If Marie did not want her daughter in theater, I thought, it was to spare her the ugly side of being an actress. And I knew that Marie did not want her daughter to marry Fontaney—who used the pen name “Lord Feeling” for the few articles he had published in the Revue des Deux Mondes—because he was actively consumptive. He was very thin, mournful of countenance, and he coughed constantly. Apparently, this was seen by Gabrielle as romantic. He had about him a certain kindness, but his intellect was not great. In addition, the man sought to be an actor when he had no talent whatsoever. Marie could not imagine having to help him get roles just because he was a member of the family, and she was sure that he would ask her to do so—in fact, he had already begun to do so.
So the marriage
prospect that Gabrielle brought to her mother was a man incapable of making money to support himself, never mind a family. He owned nothing, and he would be yet another mouth that Marie would have to feed.

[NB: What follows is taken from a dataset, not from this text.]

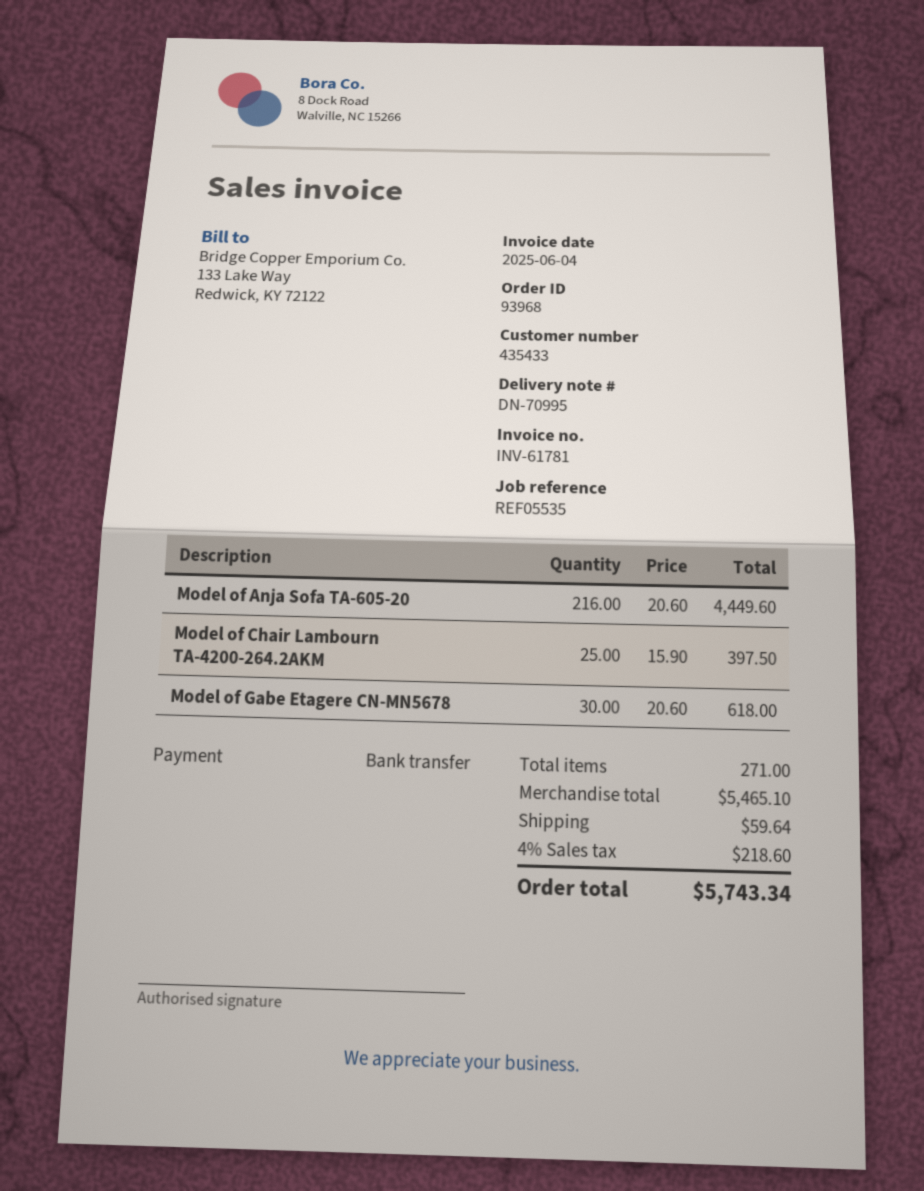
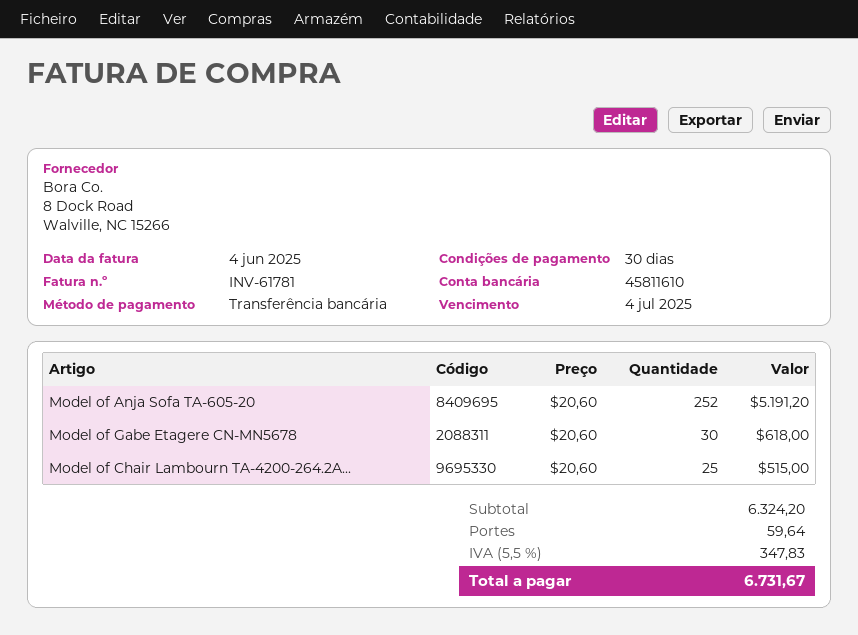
Model of Anja Sofa TA-605-20: 216 x 20.60 = 4449.60 -> 252 x 20.60 = 5191.20
Model of Chair Lambourn TA-4200-264.2AKM: 25 x 15.90 = 397.50 -> 25 x 20.60 = 515.00
subtotal: 5465.10 -> 6324.20
tax: 4% = 218.60 -> 5.5% = 347.83
total: 5743.34 -> 6731.67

But I had to tread carefully with Gabrielle, so in response to her telling me that her mother wanted Fontaney for herself, I only said, “Do you really think so?”

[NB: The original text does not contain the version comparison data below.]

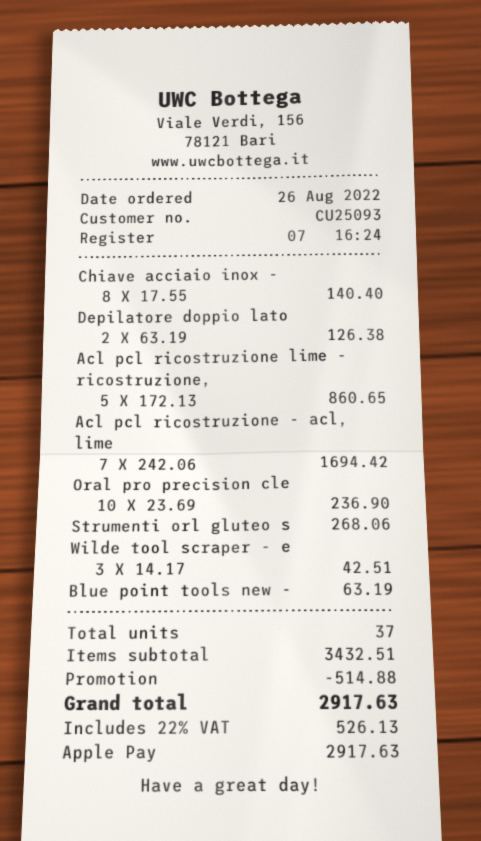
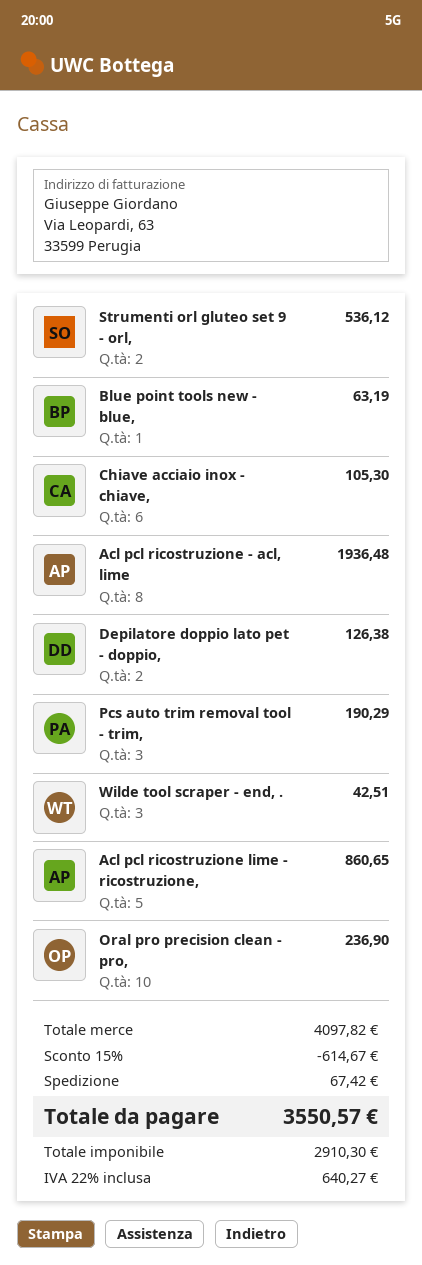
Chiave acciaio inox -: 8 for 140.40 -> 6 for 105.30
Acl pcl ricostruzione - acl, lime: 7 for 1694.42 -> 8 for 1936.48
Strumenti orl gluteo s: 1 for 268.06 -> 2 for 536.12
Pcs auto trim removal tool - trim,: none -> 3 for 190.29
subtotal: 3432.51 -> 4097.82
discount: 514.88 -> 614.67
shipping: none -> 67.42
tax: 22% = 526.13 -> 22% = 640.27
total: 2917.63 -> 3550.57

“Of course. It is apparent to him and to me, both. You have only just met my mother; you haven’t seen how selfish she is, how she thinks only of herself. Why, when I was a very little girl, I was backstage when a piece of scenery fell and broke my leg. My mother did not stop the play. No, she cannot be without the adulation of her fans, and so she continued performing—not only that night, but for the entire run—and she came to see me only between scenes!”
“I wonder if it was because she had to go on working in order to make the money to pay for your care,” I said, knowing that this was true. At the time I met her, Marie Dorval was enjoying a great deal of fame, but she was never wealthy. Always, she struggled to pay the bills; and more than once she had creditors threatening to take her furniture.
“She is not what you think,” Gabrielle said. “You will find out soon enough what an indifferent and careless personality she is.”
I found out precisely the opposite.
Marie flung her cloak back from her shoulders. Beneath it, she was wearing a burgundy silk dress with ruching down the center, and its color was so deep it appeared black at the folds. It made the whiteness of her skin glow like alabaster, like the moon. Her bonnet, gay as always, was burgundy silk, and the crown was decorated with a profusion of flowers. She wore garnet-and-pearl earrings, with a matching necklace. I wondered which man had presented her with these; she had told me she had yet to buy herself jewels.
“I beat her, my daughter says! By God, maybe I should have beaten her! I tell you, Gabrielle wounds me more than any man ever has. What am I meant to feel for her when she treats me this way? Must I love her no matter the cost? I want only to stop her from ruining her life, and she breaks my heart by circulating these vile rumors. And then she accuses me of being vicious!”